Four More Respected Gentlemen is an unreleased album by the English rock band the Kinks. The project arose out of the band's different American contract schedule, which obligated them to submit a new LP to Reprise Records in June1968. As the band continued recording their next album, released later in the year as The Kinks Are the Village Green Preservation Society, bandleader Ray Davies submitted fifteen completed master tapes to Reprise. The label planned to issue the LP in the US in November1968 but abandoned the project only a month beforehand for unclear reasons.

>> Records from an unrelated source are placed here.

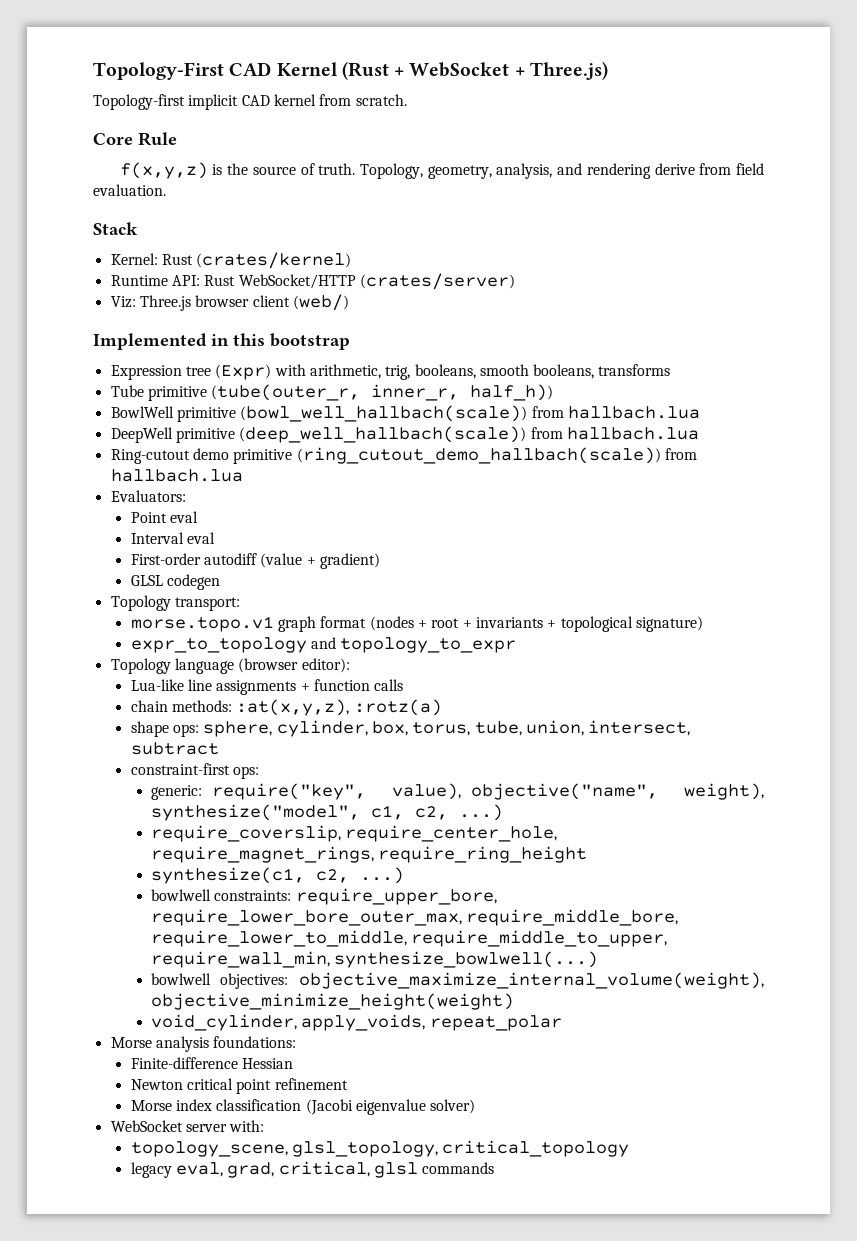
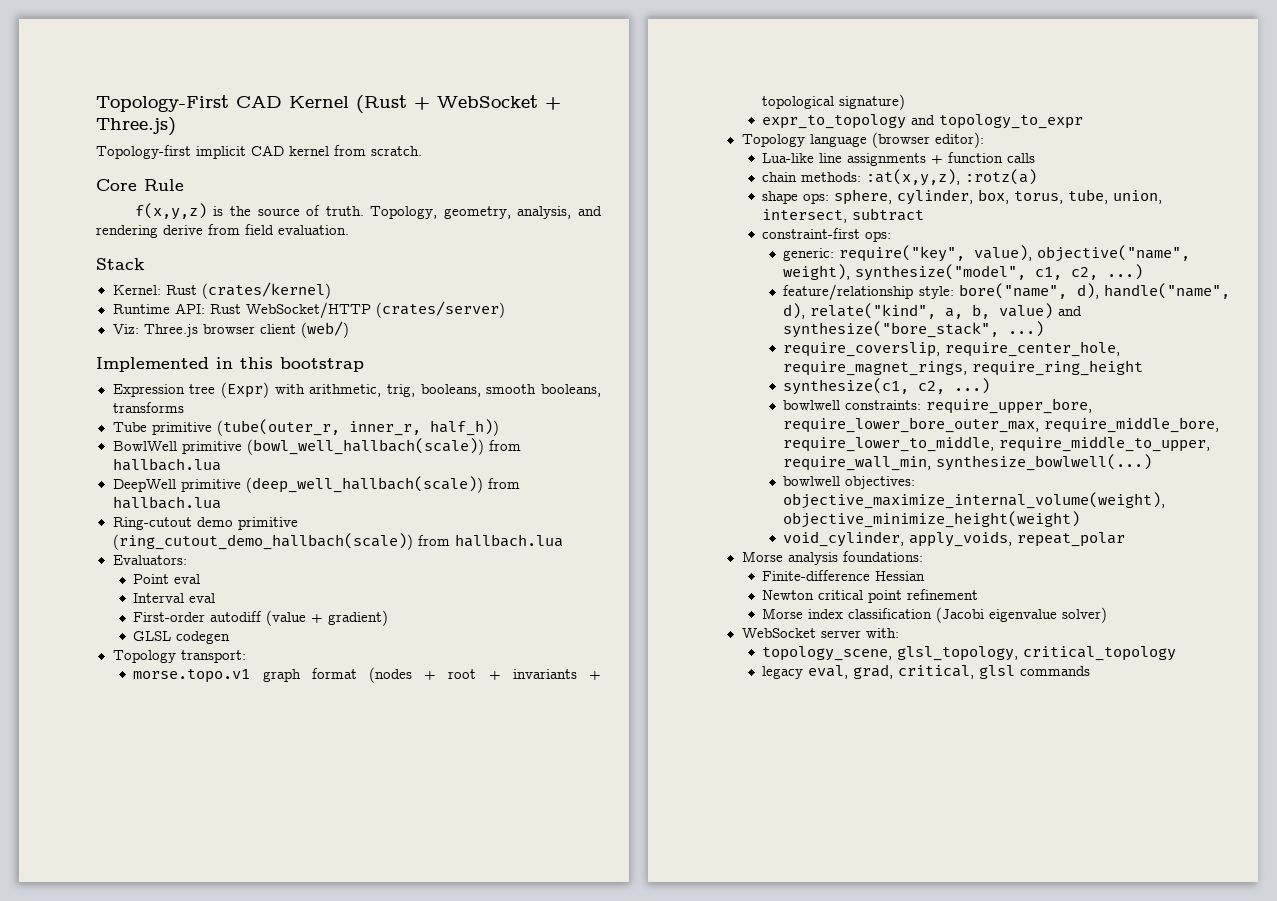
+ feature/relationship style: bore("name", d), handle("name", d), relate("kind", a, b, value) and synthesize("bore_stack", ...)

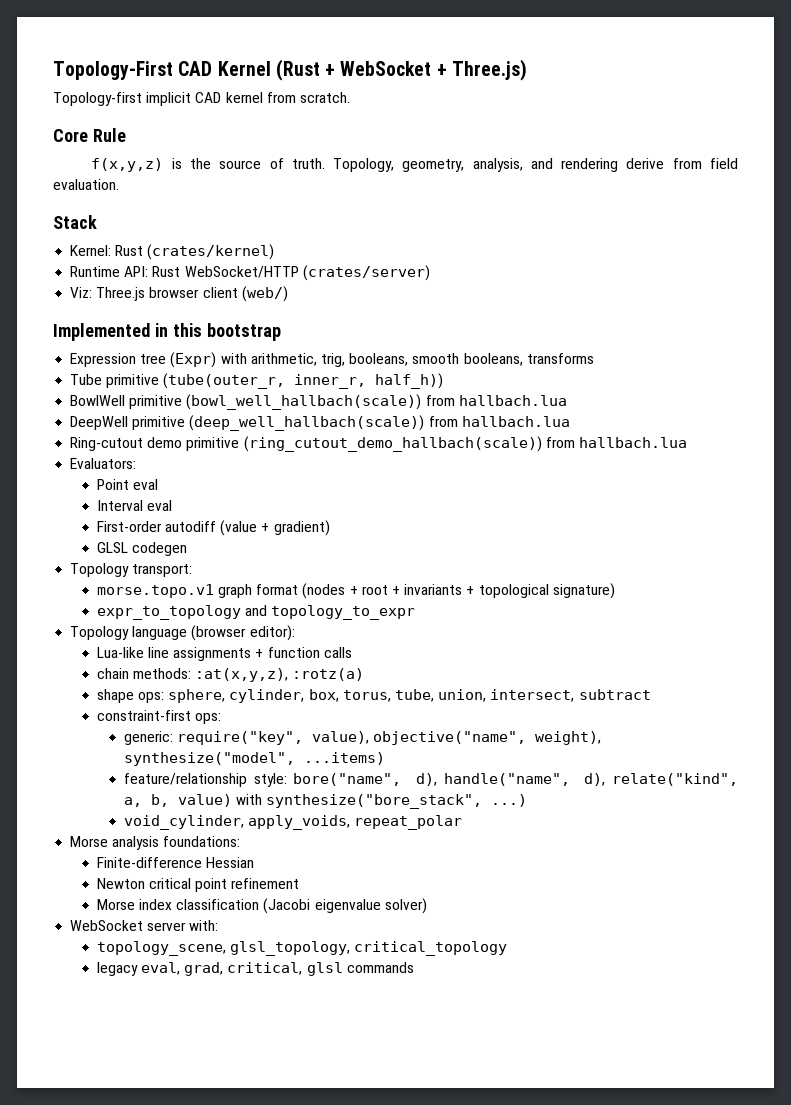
- generic: require("key", value), objective("name", weight), synthesize("model", c1, c2, ...)
+ generic: require("key", value), objective("name", weight), synthesize("model", ...items)
- feature/relationship style: bore("name", d), handle("name", d), relate("kind", a, b, value) and synthesize("bore_stack", ...)
+ feature/relationship style: bore("name", d), handle("name", d), relate("kind", a, b, value) with synthesize("bore_stack", ...)
- require_coverslip, require_center_hole, require_magnet_rings, require_ring_height
- synthesize(c1, c2, ...)
- bowlwell constraints: require_upper_bore, require_lower_bore_outer_max, require_middle_bore, require_lower_to_middle, require_middle_to_upper, require_wall_min, synthesize_bowlwell(...)
- bowlwell objectives: objective_maximize_internal_volume(weight), objective_minimize_height(weight)

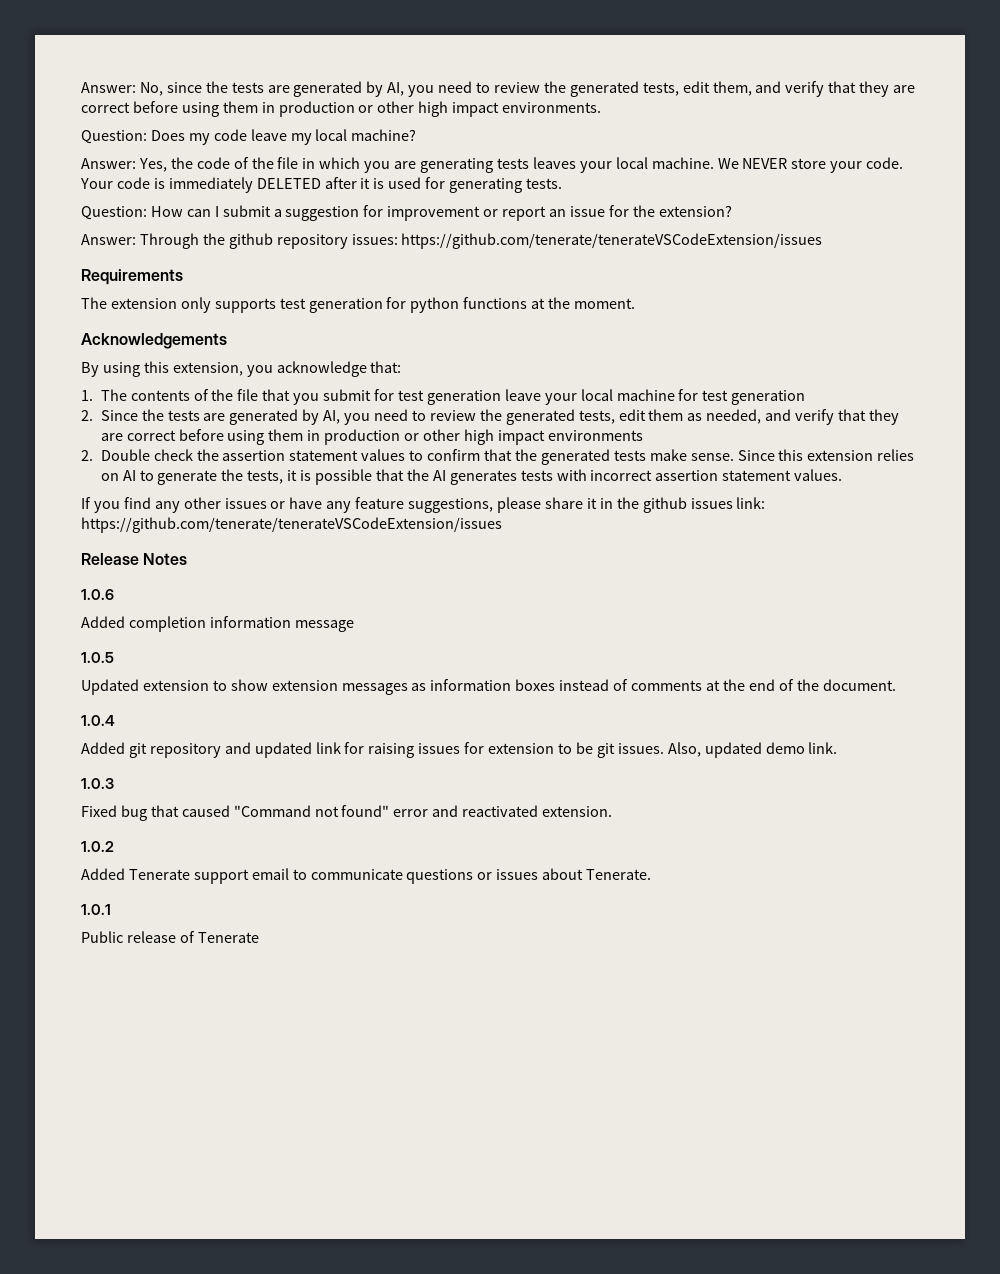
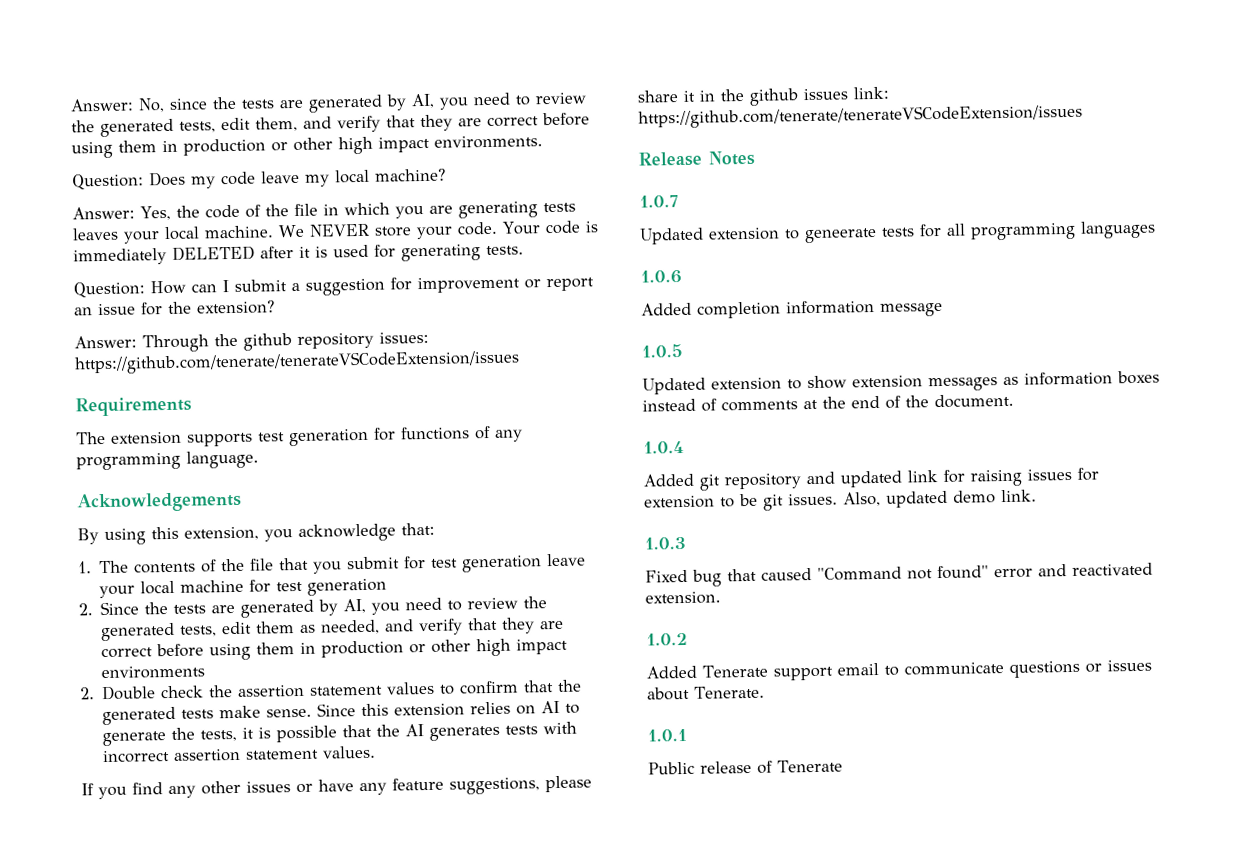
- The extension only supports test generation for python functions at the moment.
+ The extension supports test generation for functions of any programming language.
+ 1.0.7
+ Updated extension to geneerate tests for all programming languages

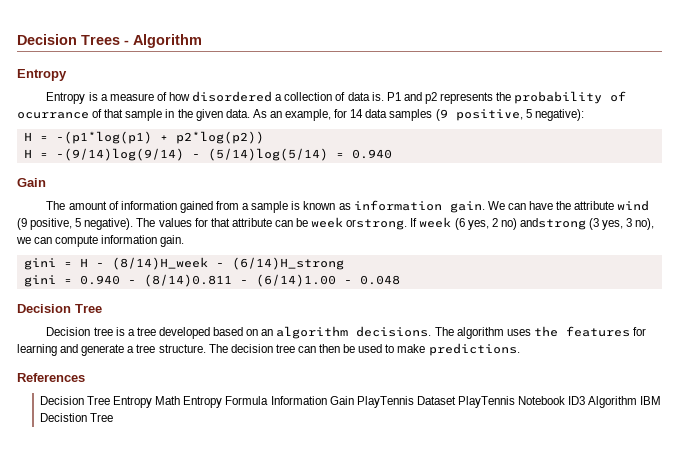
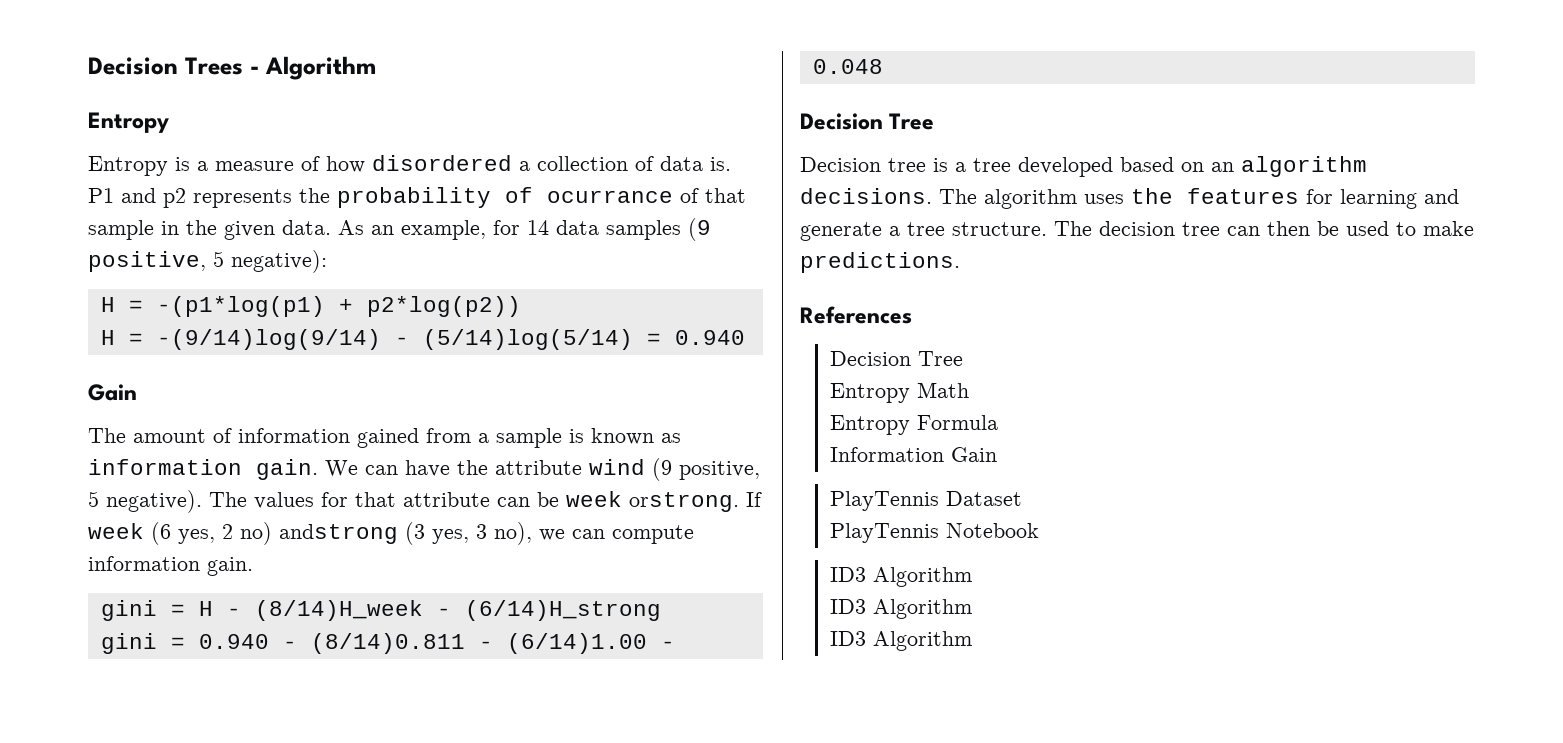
  References
- Decision Tree Entropy Math Entropy Formula Information Gain PlayTennis Dataset PlayTennis Notebook ID3 Algorithm IBM Decistion Tree
+ Decision Tree
+ Entropy Math
+ Entropy Formula
+ Information Gain
+ PlayTennis Dataset
+ PlayTennis Notebook
+ ID3 Algorithm
+ ID3 Algorithm
+ ID3 Algorithm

Reprise initially expected to include twelve tracks on Four More Respected Gentlemen, but later resequenced it to have eleven. The eleven tracks were mostly recorded between late1967 and June1968 and are generally fast rock songs. Davies later stated that he intended the album to satirise English social etiquette, though commentators dispute his characterisation. Following Reprise's abandonment of the album, its songs were spread across several subsequent releases, including Village Green and the US compilation albums The Kink Kronikles (1972) and The Great Lost Kinks Album (1973). Work on the LP did not proceed beyond the white-label test-pressing stage. As of 2000, only two test pressings are known to exist.

Background 
In September1967, English rock band the Kinks issued their fifth UK studio album Something Else by the Kinks. Following the album's release, the band began stockpiling numerous recordings for later use without initially knowing when or in what format they would be released. Bandleader Ray Davies initially thought about making a solo LP, but as recording sessions persisted into June1968, his idea evolved into plans for the Kinks' next studio album. At that time, the band's UK label, Pye Records, expected to issue their next album during that year's Christmas season. The new project was initially given the working title Village Green before being re-titled The Kinks Are the Village Green Preservation Society in August1968.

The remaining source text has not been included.